# WORK REQUIRED
Examine the entries below, count the lines holding the string "clone", and respond with the number only.

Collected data
- - - -
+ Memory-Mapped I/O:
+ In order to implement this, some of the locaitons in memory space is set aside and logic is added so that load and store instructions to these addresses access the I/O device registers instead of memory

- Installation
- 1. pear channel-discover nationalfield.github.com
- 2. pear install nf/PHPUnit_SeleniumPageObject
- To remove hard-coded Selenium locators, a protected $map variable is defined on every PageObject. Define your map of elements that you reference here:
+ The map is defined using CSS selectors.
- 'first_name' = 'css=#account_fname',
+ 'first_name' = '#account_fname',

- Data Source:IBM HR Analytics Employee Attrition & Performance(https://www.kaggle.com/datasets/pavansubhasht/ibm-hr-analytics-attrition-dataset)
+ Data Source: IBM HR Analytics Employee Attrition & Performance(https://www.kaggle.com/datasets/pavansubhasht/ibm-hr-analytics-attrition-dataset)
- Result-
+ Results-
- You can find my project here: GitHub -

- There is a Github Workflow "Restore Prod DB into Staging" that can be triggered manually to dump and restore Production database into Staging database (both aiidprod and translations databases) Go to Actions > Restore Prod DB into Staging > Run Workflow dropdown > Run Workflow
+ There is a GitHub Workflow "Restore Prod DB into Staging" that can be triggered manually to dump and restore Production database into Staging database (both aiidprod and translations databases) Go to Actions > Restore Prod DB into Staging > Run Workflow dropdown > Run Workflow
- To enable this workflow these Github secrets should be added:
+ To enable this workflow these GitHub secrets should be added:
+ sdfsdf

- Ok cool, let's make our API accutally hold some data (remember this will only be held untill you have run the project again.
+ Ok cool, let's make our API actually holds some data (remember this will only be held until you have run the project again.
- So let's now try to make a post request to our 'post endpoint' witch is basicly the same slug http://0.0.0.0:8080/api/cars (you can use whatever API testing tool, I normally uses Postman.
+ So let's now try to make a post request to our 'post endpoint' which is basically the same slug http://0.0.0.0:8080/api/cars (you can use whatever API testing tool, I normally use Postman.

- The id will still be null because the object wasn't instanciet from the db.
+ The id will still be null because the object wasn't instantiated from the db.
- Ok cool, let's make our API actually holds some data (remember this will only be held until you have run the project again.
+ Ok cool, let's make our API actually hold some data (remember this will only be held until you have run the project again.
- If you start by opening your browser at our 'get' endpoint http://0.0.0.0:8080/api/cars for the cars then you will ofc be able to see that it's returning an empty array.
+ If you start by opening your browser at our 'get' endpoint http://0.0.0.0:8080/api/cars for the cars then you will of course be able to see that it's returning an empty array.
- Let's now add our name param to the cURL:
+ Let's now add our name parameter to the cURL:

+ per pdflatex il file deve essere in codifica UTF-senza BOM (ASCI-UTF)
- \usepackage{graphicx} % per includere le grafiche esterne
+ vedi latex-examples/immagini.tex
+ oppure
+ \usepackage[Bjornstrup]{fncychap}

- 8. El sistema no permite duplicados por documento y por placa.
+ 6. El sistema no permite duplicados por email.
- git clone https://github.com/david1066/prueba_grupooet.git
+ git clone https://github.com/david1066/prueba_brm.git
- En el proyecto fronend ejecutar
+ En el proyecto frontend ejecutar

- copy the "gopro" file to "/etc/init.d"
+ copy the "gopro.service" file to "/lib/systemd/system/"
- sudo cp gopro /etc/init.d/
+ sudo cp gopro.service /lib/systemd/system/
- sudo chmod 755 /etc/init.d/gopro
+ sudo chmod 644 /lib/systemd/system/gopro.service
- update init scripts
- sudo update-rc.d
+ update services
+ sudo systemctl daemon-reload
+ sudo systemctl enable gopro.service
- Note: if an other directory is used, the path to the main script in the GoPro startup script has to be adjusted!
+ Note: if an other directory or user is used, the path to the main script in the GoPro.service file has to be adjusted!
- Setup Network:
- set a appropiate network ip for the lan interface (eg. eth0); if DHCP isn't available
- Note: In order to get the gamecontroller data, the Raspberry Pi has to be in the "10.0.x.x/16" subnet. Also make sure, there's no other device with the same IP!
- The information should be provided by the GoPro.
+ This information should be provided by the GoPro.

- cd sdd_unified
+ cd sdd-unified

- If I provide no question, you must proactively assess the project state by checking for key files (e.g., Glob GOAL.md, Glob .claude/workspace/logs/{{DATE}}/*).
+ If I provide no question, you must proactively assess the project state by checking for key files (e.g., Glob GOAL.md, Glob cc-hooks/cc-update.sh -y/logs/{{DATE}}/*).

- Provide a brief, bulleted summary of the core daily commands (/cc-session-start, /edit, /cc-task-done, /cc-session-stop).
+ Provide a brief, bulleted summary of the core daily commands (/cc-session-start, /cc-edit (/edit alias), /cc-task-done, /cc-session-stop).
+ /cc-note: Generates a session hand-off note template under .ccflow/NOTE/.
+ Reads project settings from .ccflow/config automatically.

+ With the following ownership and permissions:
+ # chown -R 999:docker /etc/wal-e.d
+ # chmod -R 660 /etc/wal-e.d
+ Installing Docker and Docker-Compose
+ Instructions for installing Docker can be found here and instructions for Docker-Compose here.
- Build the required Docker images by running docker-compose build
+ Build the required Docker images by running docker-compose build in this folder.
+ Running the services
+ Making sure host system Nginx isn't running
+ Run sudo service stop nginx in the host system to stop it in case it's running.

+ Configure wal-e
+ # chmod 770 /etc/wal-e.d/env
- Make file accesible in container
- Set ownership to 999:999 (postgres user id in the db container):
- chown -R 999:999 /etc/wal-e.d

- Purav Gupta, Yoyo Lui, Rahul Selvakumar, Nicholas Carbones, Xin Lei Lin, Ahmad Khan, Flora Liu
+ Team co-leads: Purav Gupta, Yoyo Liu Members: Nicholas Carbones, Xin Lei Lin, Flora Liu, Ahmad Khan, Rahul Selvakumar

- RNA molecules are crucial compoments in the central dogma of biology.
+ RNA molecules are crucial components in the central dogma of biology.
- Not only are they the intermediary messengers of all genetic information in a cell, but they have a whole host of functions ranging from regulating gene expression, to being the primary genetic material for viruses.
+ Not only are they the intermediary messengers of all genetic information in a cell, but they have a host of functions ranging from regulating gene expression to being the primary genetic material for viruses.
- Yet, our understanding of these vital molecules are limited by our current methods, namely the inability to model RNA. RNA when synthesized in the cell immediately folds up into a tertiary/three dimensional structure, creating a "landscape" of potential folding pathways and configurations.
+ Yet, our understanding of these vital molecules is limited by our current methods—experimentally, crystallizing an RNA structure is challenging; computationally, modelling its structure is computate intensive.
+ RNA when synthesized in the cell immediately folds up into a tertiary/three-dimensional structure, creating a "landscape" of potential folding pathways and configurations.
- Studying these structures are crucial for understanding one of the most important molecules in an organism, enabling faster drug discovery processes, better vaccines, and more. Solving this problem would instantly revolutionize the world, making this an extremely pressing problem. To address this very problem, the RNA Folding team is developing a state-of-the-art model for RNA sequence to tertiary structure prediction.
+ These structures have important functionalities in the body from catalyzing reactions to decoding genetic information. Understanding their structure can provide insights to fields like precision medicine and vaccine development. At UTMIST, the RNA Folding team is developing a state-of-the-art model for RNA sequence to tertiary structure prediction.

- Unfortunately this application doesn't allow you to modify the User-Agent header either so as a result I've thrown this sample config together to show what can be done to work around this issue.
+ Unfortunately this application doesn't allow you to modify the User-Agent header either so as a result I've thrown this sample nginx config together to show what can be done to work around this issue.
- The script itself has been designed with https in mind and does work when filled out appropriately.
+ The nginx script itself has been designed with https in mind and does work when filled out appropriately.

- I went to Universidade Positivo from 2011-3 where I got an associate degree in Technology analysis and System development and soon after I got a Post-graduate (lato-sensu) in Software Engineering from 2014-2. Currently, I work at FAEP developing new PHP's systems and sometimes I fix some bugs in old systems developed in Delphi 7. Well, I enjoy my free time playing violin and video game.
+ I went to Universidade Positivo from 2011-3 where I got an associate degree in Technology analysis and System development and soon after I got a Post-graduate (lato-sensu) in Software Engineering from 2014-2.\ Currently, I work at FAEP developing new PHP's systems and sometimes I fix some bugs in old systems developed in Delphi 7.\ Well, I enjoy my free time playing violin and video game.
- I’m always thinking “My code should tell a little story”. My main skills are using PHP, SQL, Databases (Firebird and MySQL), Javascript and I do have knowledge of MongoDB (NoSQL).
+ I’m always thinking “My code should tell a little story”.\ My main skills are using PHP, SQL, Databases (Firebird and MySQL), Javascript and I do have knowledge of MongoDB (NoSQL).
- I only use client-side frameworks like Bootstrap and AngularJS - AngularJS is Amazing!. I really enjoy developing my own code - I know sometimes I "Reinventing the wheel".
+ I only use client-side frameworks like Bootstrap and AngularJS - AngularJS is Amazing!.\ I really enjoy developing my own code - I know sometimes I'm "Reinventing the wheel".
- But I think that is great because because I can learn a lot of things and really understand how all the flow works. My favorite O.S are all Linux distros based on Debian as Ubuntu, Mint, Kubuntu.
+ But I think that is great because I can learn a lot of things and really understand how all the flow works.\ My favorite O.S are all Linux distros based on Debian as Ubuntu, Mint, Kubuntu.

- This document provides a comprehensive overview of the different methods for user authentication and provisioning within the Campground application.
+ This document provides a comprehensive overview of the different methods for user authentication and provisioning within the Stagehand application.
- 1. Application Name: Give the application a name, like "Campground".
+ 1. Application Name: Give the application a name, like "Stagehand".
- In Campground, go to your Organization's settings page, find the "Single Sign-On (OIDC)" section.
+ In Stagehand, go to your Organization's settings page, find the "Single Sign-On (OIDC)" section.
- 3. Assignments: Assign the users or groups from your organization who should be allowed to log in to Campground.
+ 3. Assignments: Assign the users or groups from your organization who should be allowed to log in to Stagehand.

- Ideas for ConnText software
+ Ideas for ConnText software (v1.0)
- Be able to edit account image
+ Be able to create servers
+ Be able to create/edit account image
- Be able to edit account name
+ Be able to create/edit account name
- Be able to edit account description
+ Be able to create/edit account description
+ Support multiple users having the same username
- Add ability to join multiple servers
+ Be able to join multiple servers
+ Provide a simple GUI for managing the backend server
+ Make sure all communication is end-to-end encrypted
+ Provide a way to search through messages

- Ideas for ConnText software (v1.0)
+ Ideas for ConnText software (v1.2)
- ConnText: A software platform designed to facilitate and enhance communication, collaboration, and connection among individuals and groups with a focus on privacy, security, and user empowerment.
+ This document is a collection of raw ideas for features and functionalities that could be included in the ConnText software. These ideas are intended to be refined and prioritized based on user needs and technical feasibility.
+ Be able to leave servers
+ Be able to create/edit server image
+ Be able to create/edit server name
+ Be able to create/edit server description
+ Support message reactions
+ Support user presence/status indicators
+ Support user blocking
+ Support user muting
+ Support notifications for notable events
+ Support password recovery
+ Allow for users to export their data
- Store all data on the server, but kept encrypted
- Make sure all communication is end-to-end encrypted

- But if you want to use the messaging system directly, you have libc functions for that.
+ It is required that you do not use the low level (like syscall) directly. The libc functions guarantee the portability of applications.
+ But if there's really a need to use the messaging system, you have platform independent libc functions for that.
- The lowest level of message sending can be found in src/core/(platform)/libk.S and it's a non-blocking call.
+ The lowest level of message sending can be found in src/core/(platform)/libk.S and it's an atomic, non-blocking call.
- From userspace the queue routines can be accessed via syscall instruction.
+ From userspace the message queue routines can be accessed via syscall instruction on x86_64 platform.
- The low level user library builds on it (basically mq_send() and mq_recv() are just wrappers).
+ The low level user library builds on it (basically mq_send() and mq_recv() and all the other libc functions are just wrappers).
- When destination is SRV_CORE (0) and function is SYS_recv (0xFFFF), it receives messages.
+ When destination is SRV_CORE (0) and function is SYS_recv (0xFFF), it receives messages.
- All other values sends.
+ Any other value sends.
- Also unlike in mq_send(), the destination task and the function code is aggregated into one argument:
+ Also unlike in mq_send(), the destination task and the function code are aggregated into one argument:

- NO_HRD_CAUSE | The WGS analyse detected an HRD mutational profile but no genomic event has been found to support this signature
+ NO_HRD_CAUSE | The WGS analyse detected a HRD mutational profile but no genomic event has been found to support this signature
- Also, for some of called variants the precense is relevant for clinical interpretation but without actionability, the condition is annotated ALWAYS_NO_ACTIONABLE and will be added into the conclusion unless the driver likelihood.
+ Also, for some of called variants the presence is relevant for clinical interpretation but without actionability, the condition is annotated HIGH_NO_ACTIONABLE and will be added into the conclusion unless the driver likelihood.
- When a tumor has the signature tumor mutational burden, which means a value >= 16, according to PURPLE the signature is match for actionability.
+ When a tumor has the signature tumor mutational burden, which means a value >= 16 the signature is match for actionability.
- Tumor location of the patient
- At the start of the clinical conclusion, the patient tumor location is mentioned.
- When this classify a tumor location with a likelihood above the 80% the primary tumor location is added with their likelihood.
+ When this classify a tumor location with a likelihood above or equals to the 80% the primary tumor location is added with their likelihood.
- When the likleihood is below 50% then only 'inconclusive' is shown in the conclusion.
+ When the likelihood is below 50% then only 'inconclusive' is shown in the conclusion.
- - - -
# EXERCISE OUTPUT
2